Overview
Integrated Resources, Inc (IRI) is recruiting a Senior AI Engineer to join the Computational Sciences organization in Client Research and Early Development (gRED). This role focuses on leveraging AI to accelerate drug discovery and target discovery efforts, including large-scale foundation models across biochemical modalities, multi-modal reasoning, and autonomous agent design for scientific discovery, drug development, and complex decision-making pipelines.
This role involves developing, deploying, evaluating, and scaling LLM-based agents across different modalities, with a focus on evaluation, benchmarking, scaling, model deployment, and MLOps. The successful candidate will work in a multidisciplinary environment alongside AI scientists, AI engineers, and computational biologists/chemists in a research-focused team. Prior biology/chemistry experience is not required.
Responsibilities
- Design, optimize, evaluate and deploy cutting-edge deep learning models (e.g., large language models, multi-modal transformers) and data pipelines.
- Optimize and scale model and data pipelines for performance and accuracy.
- Monitor and maintain deployed models, ensuring strong performance in applications.
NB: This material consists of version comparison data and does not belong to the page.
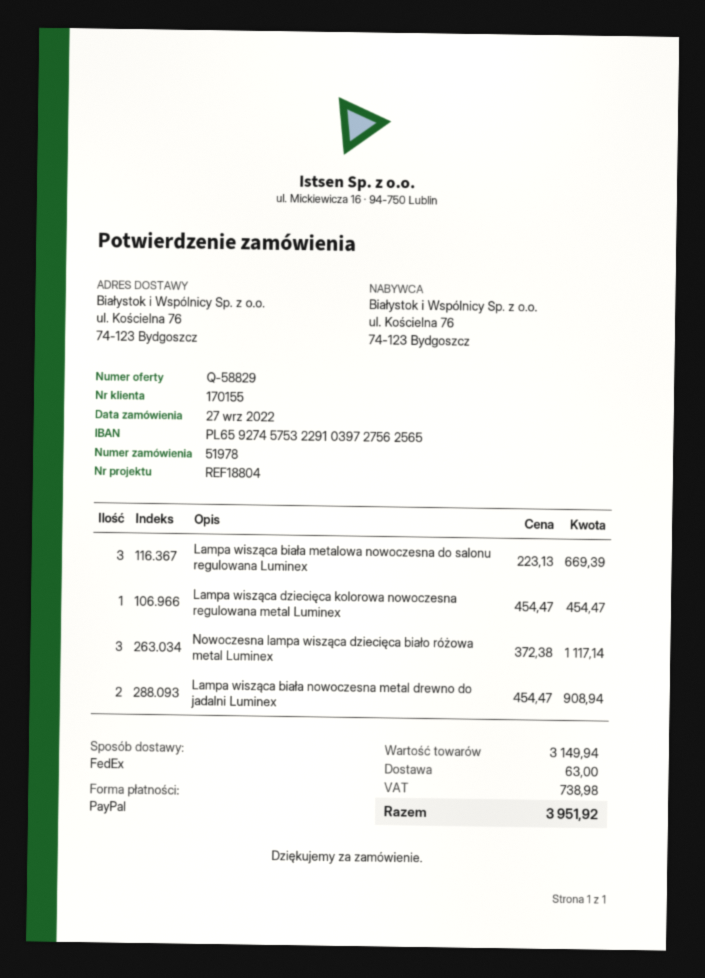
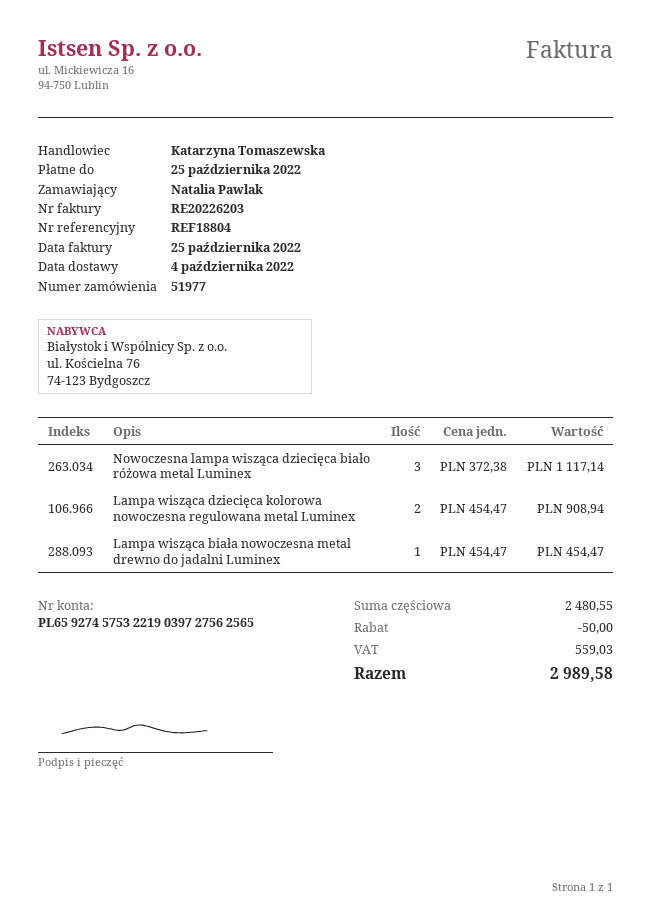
order number: 51978 -> 51977
bank account: PL65927457532291039727562565 -> PL65927457532219039727562565
Lampa wisząca biała metalowa nowoczesna do salonu regulowana Luminex: 3 x 223.13 = 669.39 -> none
Lampa wisząca dziecięca kolorowa nowoczesna regulowana metal Luminex: 1 x 454.47 = 454.47 -> 2 x 454.47 = 908.94
Lampa wisząca biała nowoczesna metal drewno do jadalni Luminex: 2 x 454.47 = 908.94 -> 1 x 454.47 = 454.47
subtotal: 3149.94 -> 2480.55
discount: none -> 50.00
shipping: 63.00 -> none
tax: 738.98 -> 559.03
total: 3951.92 -> 2989.58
- Collaborate with cross-functional teams to translate Client ML methods into impactful applications for drug discovery and target discovery.
- Contribute to developing, deploying, evaluating and scaling LLM-based agents across modalities for complex decision-making pipelines.
Role Details
- Hybrid role requiring presence on the Mississauga campus 2 times per week (as preferred by HM).
- Duration – 12+ months with possibility of extension.
- Base pay range: 69.00 / hr - 80.00 / hr (provided by IRI; actual pay based on skills and experience).
- Job function: Information Technology; Industries: Information Services, Biotechnology Research, and Pharmaceutical Manufacturing.
Who You Are / Qualifications
- Master's degree in Computer Science, Machine Learning, Data Science, or a related field.
- Strong foundations in data structures, algorithms, and software engineering principles.
- Demonstrated experience in deep learning (e.g., prior projects or publications).
- Excellent Python and PyTorch programming skills.
- Demonstrated experience with MLOps, model deployment (e.g., Triton, ONNX), and API-based AI systems.
- Experience with large-scale distributed training and/or multi-GPU/cloud infrastructure (e.g., Ray, FSDP, DeepSpeed, TPU).
- Passionate about developing scalable, efficient, and well-documented software.
- Hands-on experience with LLMs (in-context strategies or fine-tuning) and agent-based systems is a plus.
- Prior experience in drug discovery and biomedical AI is not required but is a plus.
- Strong communication and collaboration skills with the ability to effectively communicate technical concepts to both technical and non-technical audiences.
- Take ownership of challenges from start to finish and proactively acquire knowledge to drive solutions forward.